Aromatic microbial metabolite hippuric acid enhances inflammatory responses in macrophages via TLR-MyD88 signaling and lipid remodeling.

The gut microbiome produces diverse metabolites shaping immunity, yet their pro-inflammatory potential remains unclear. Using untargeted liquid chromatography-tandem mass spectrometry (LC-MS/MS) metabolomics, we identified hippuric acid-an aromatic, microbe-derived metabolite-as a potent enhancer of inflammatory responses during Escherichia coli infection. Hippuric acid administration heightened inflammation, activated innate immune cells, and reduced survival in infected mice. In vitro, hippuric acid selectively potentiated M1-like (lipopolysaccharide [LPS] or LPS+interferon gamma [IFNγ]) macrophage pro-inflammatory responses but had no effect on M2-like (interleukin [IL]-4) polarization.
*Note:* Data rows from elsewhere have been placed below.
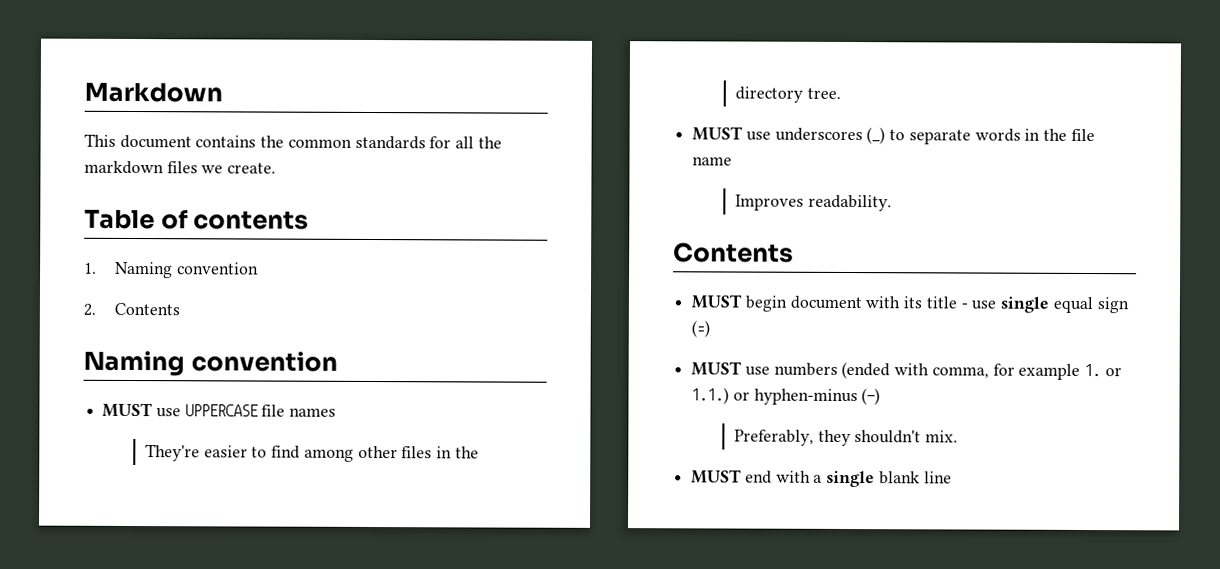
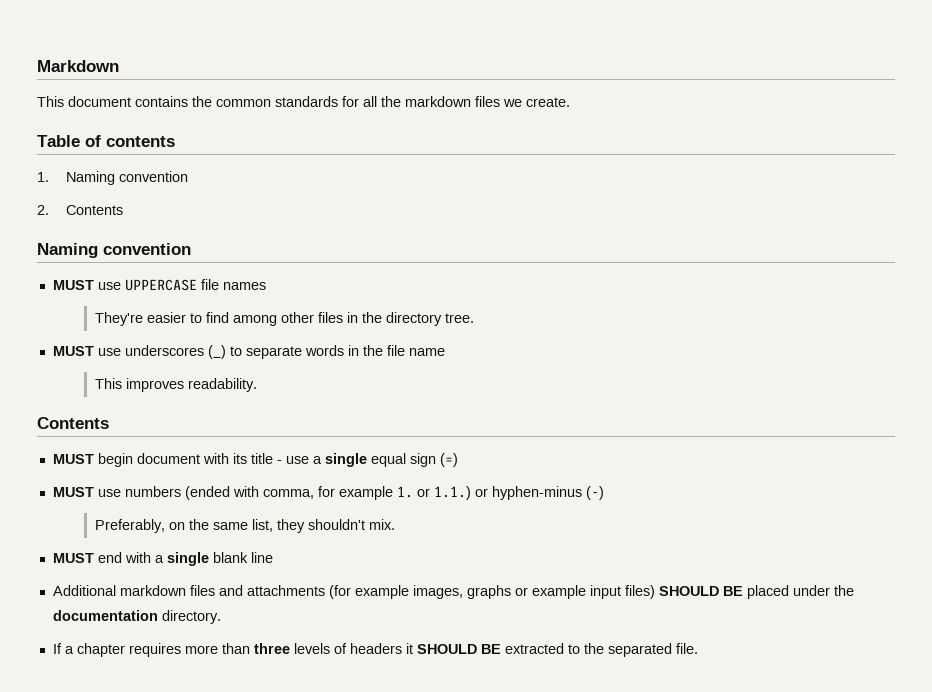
[734,194,804,211] Improves -> [94,378,184,392] This improves
(997, 305) none -> [312,456,322,464] a
(814, 437) none -> [168,519,273,532] on the same list,
(952, 477) none -> [52,585,854,599] [52,610,221,624] [52,643,698,657] // Additional markdown files and attachments (for example images, graphs or example input files) SHOULD BE placed under the documentation directory. // If a chapter requires more than three levels of headers it SHOULD BE extracted to the separated file.

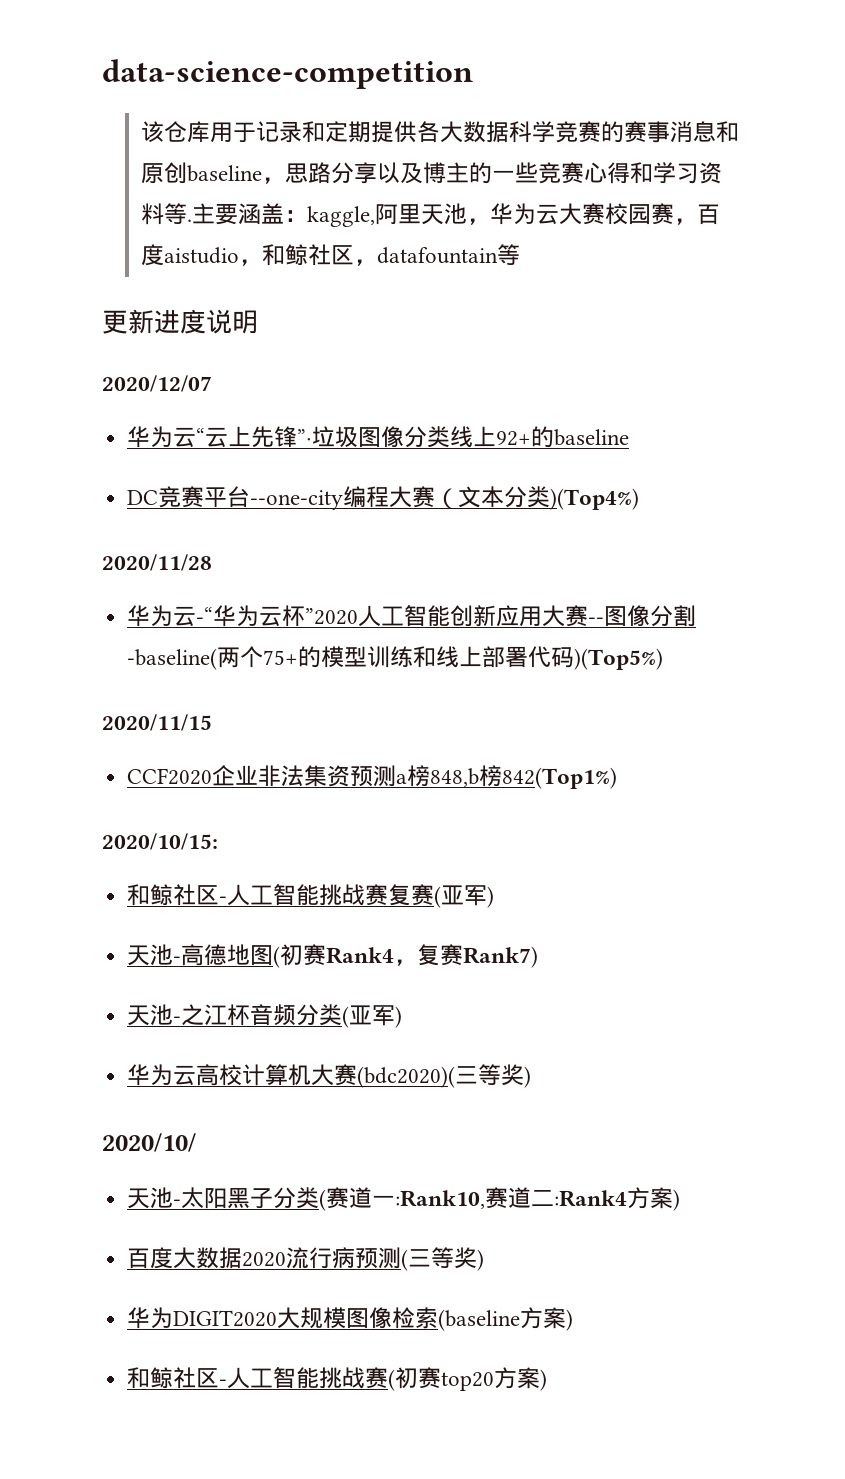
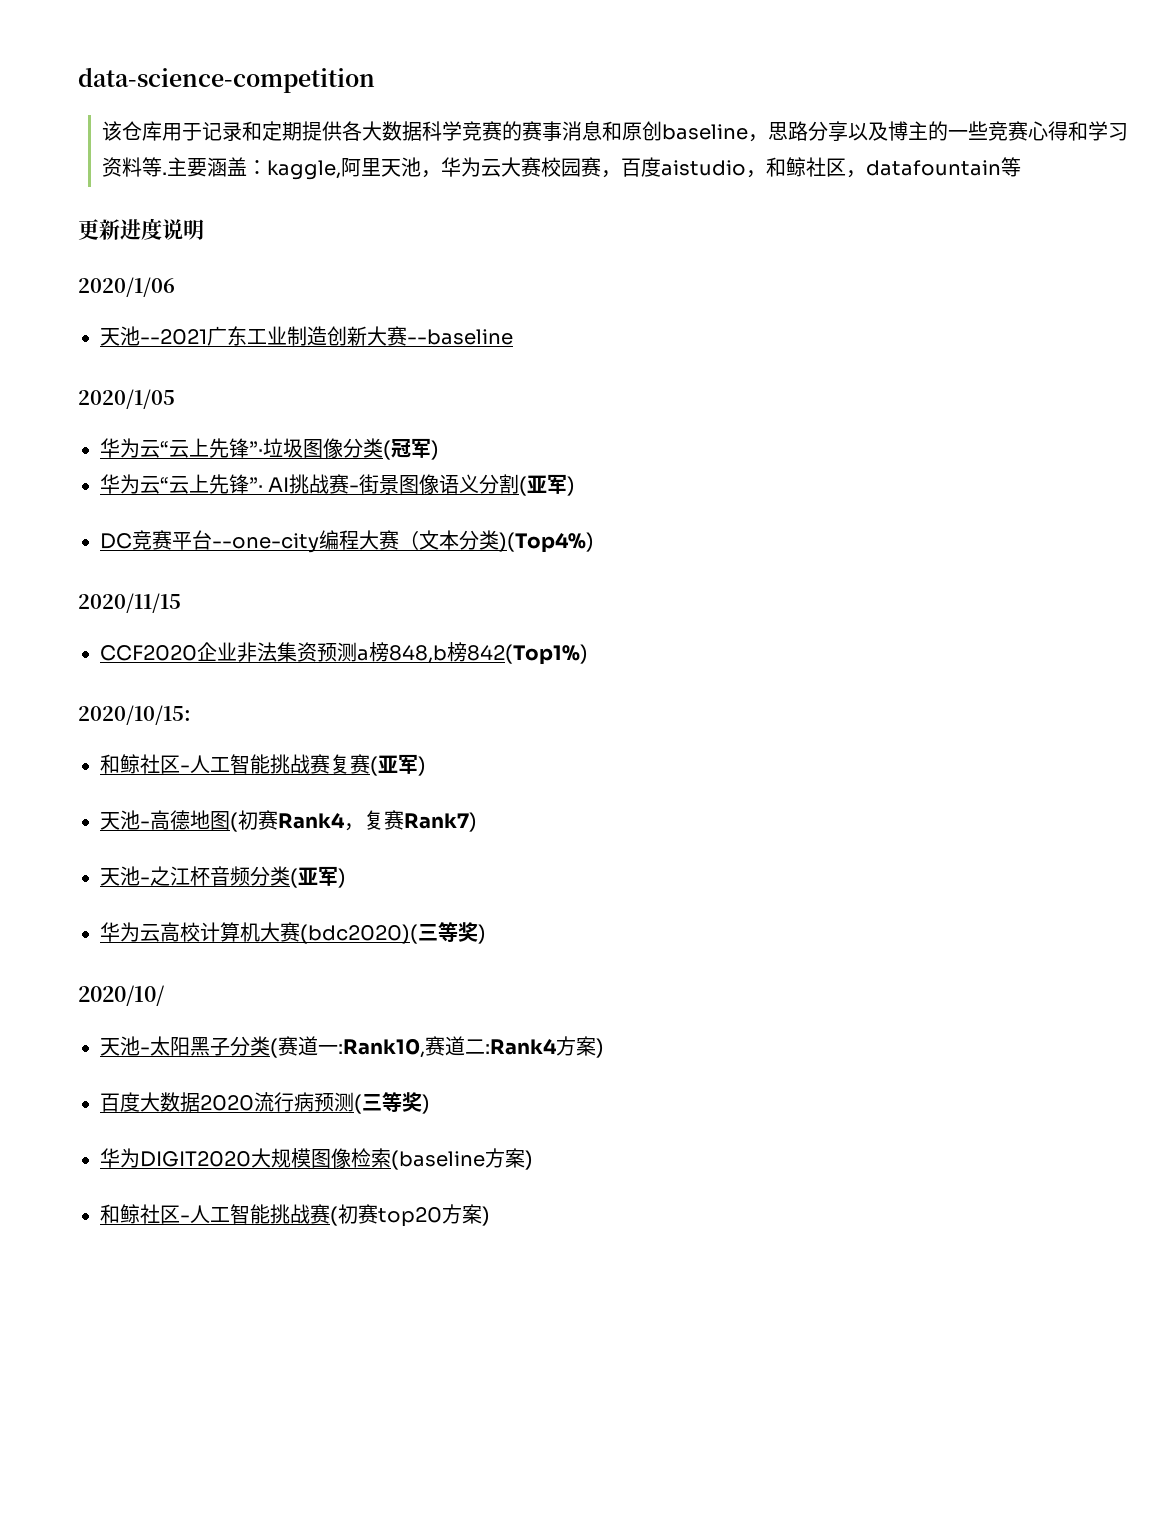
[102,375,212,392] 2020/12/07 -> [78,277,175,297] [100,326,513,346] [78,389,175,409] 2020/1/06 // 天池--2021广东工业制造创新大赛--baseline // 2020/1/05
[450,426,630,448] 线上92+的baseline -> [383,438,439,460] [100,474,576,496] (冠军) // 华为云“云上先锋”· AI挑战赛-街景图像语义分割(亚军)
[102,554,212,571] [127,605,697,627] [127,646,664,670] // 2020/11/28 // 华为云-“华为云杯”2020人工智能创新应用大赛--图像分割-baseline(两个75+的模型训练和线上部署代码)(Top5%) -> (594, 542) none

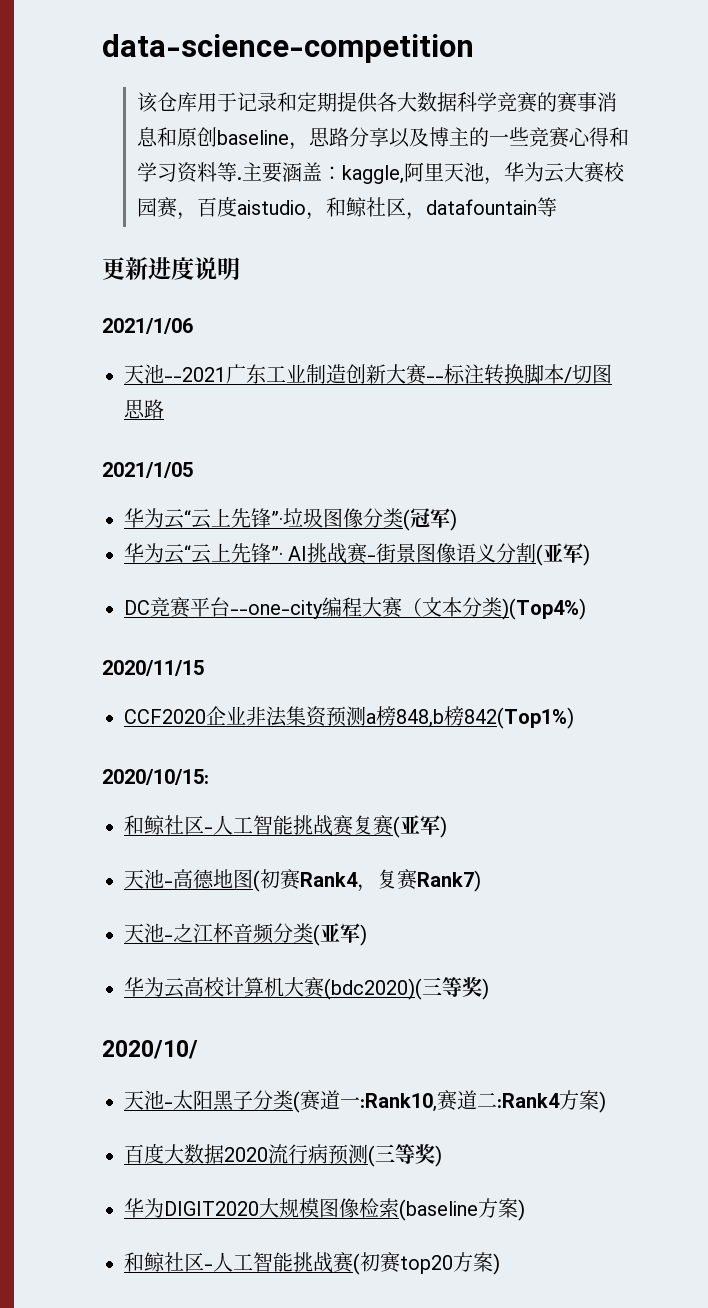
[78,277,175,297] 2020/1/06 -> [102,318,193,334] 2021/1/06
[407,329,513,345] [78,389,175,409] --baseline // 2020/1/05 -> [426,364,612,385] [124,399,164,419] [102,462,193,478] --标注转换脚本/切图思路 // 2021/1/05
It enhanced responses to myeloid differentiation primary response 88 (MyD88)-dependent Toll-like receptor (TLR) ligands but not TRIF-, STING-, or NOD2-mediated stimuli. Genetic deletion of MyD88 abolished hippuric-acid-induced pro-inflammatory responses. Transcriptomic and lipidomic analyses revealed increased cholesterol biosynthesis and lipid accumulation, while reducing cellular cholesterol blunted the pro-inflammatory effects of hippuric acid. Notably, hippuric acid also enhanced pro-inflammatory responses in human macrophages, and its elevated levels correlated with sepsis mortality, linking microbial metabolism, lipid remodeling, and innate immunity.